Remove the delivery-mechanic lines ("Use only the tools available to you this turn…", the send-vs-draft branch) now carried by C1/C2; keep voice/brand/escalation/no-fabrication. Migrations are immutable — this is a new migration that updates the persona/goals of the base agent (and decides whether to re-sync existing unedited clones), not an edit to m20260611_130003.
C5Non-regression guardstests

Suggest mode still drafts via propose_sms_replies; ownerless/sessionless agents still degrade to no domain tools (and so get no Tier-1 send block); delegated sub-agents keep their block. Add prompt-assembly unit tests mirroring the existing ones in build_system_prompt_service.rs.

Deferred to follow-ups (named, not built)

Tier 0.5 org_rules/agent_rules wiring (Phase 3) · mandatory/system-wide skills (§6) · Tier-3 render-ordering of policy-vs-opt-in skills · generalizing the Vernis section pattern (<rules>/<capabilities>) to all agents. The C1 core block should be written so these slot in above/around it without rework.

09Open decisions

The choices I'd like to lock before writing code. My recommendation is pre-selected; push back on any of them.

Scope — how much of the model do we build now?
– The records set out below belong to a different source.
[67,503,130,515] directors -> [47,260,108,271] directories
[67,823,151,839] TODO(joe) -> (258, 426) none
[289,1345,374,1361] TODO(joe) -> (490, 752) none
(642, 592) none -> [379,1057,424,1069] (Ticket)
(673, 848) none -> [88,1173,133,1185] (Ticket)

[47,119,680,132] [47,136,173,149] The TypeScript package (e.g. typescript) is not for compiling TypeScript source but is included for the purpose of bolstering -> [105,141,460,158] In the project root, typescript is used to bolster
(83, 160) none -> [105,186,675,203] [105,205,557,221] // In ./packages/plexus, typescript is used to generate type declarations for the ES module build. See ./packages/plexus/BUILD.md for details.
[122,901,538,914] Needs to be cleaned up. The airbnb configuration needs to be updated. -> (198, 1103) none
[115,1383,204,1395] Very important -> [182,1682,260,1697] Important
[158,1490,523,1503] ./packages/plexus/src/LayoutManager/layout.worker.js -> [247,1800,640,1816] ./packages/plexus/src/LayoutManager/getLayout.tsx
Minimal-but-foundational: C1–C5 only (core block + capability block + event framing + persona trim). Satisfies #1476; lays the foundation. Defer mandatory-skills & org/agent rules.
Full layered stand-up: also wire Tier 0.5 rules and mandatory skills now (much larger; pulls in schema migrations + Phase 3).
Bare-minimum patch: send-mandate + framing as plain additions to the Text Reply persona, no core block (fast, but re-creates the "rules trapped in persona" problem).

Where does the send-mandate live?

Runtime capability block (Tier 1), derived from send_mode + tool set. Always matches reality; can't be edited away.
Operator persona prose (Tier 2). Simplest diff, but it's exactly the fragility that caused gap #1.
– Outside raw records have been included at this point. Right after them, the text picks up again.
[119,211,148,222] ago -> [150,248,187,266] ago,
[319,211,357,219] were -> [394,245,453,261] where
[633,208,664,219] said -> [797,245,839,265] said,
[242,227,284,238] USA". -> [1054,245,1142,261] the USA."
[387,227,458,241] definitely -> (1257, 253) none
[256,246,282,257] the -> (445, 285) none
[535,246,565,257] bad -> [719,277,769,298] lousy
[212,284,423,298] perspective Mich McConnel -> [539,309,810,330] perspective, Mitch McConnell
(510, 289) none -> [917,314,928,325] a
Mandatory "system-wide skills" — skills or rules?

Hybrid (§6): author as skills with an applicability scope, render as an Operating-policy block in Tier 0.5. Reuses curation UX, keeps precedence clean. (Build later.)
Pure rules: model them as platform_rules/org_rules only; skills stay opt-in. Cleaner, but no shared authoring surface.
Decide later: ship #1476 with just the platform core block; revisit when the first real mandatory skill exists.

Existing Text Reply clones — re-sync personas?

Re-sync only is_unedited_clone = true rows to the new persona; leave operator-edited clones untouched.
Leave all clones as-is; only the base agent changes (new members get the new persona; existing users keep the old prose until they reset).